## Text Generation with Recurrent Neural Network (RNN)

Acknowledgement: This notebook uses the project TEXGRNN from Max Woolf https://github.com/minimaxir/textgenrnn . Great work Mak !

#### Introduction

Text generation is a challenging problem that even the largest data science teams are still struggling with, so we'll explore some of the most common and accessible methods to solve the problem, starting at a somewhat basic level.

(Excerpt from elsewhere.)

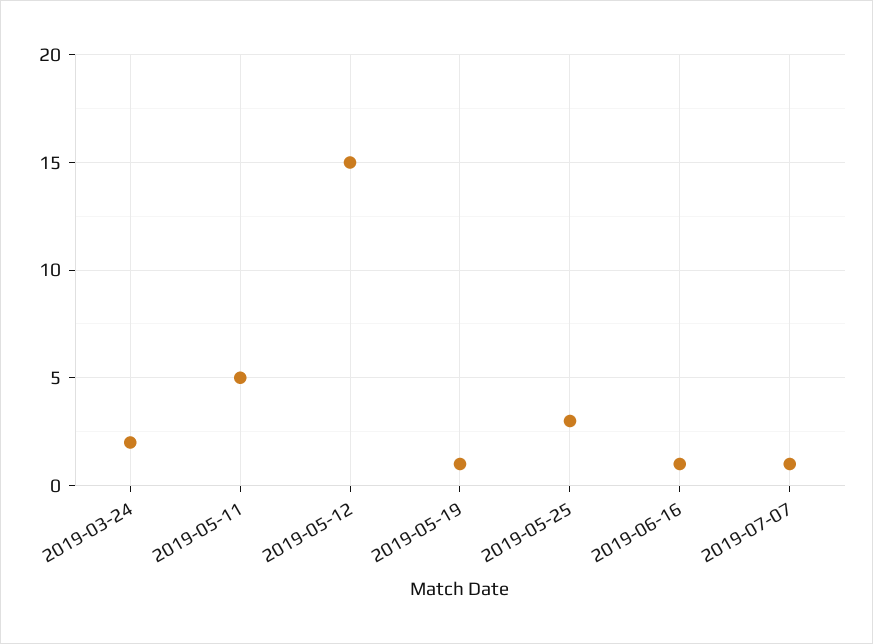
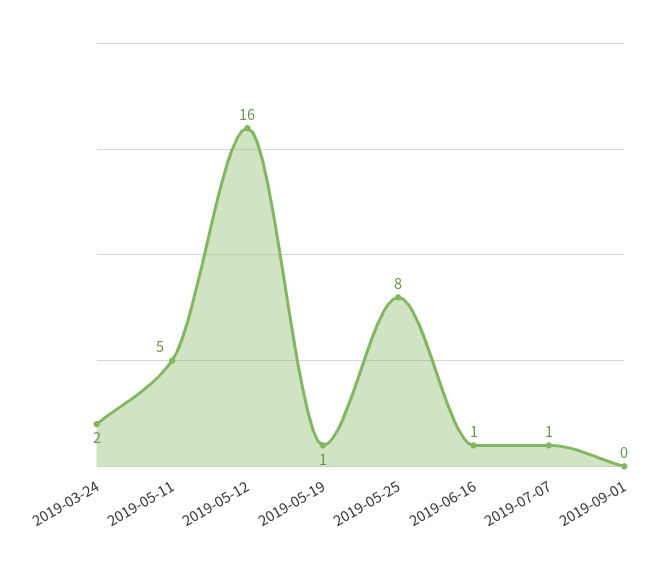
2019-05-12: 15 -> 16
2019-05-25: 3 -> 8
2019-09-01: none -> 0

The approach we will attempt in this notebook is:

* RNN/LSTM

Specifically, we will be using the library textgenrnn. textgenrnn is a Python module on top of Keras/TensorFlow which can easily generate text using a pretrained recurrent neural network.  

Please install from the command line.
> pip install textgenrnn



In [None]:
#!pip install textgenrnn

In [1]:
from textgenrnn import textgenrnn

Using TensorFlow backend.


#### Train a new model
You can train a new model using any modern RNN architecture you want by:
* calling train_new_model if supplying texts, or adding a new_model=True parameter if training from a file. If you do, the model will save a config file and a vocab file in addition to the weights, and those must be also loaded into a textgenrnn instances.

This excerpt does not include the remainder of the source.